── SUPPLIED DATA ──

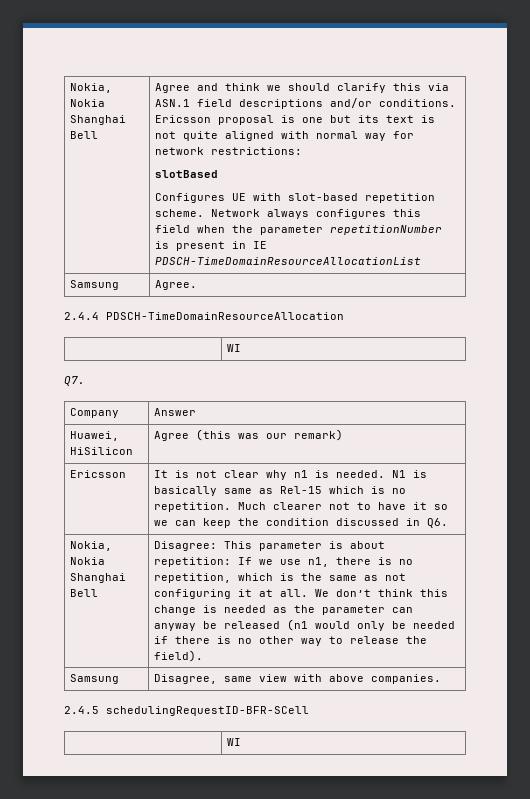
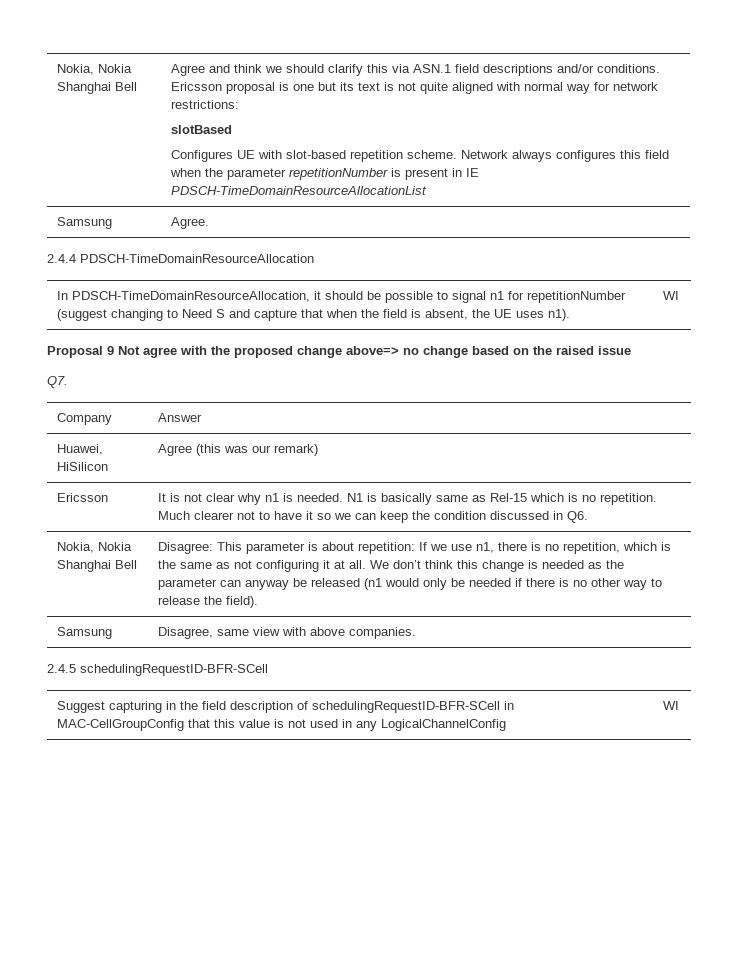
  2.4.4 PDSCH-TimeDomainResourceAllocation
- | WI
+ In PDSCH-TimeDomainResourceAllocation, it should be possible to signal n1 for repetitionNumber (suggest changing to Need S and capture that when the field is absent, the UE uses n1). | WI
+ Proposal 9 Not agree with the proposed change above=> no change based on the raised issue
  2.4.5 schedulingRequestID-BFR-SCell
- | WI
+ Suggest capturing in the field description of schedulingRequestID-BFR-SCell in MAC-CellGroupConfig that this value is not used in any LogicalChannelConfig | WI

───

▶ _DIRECTIONS_:
Omit the pictures and reproduce the records above exactly.

▶ _ANSWER SPACE_:
  2.4.4 PDSCH-TimeDomainResourceAllocation
- | WI
+ In PDSCH-TimeDomainResourceAllocation, it should be possible to signal n1 for repetitionNumber (suggest changing to Need S and capture that when the field is absent, the UE uses n1). | WI
+ Proposal 9 Not agree with the proposed change above=> no change based on the raised issue
  2.4.5 schedulingRequestID-BFR-SCell
- | WI
+ Suggest capturing in the field description of schedulingRequestID-BFR-SCell in MAC-CellGroupConfig that this value is not used in any LogicalChannelConfig | WI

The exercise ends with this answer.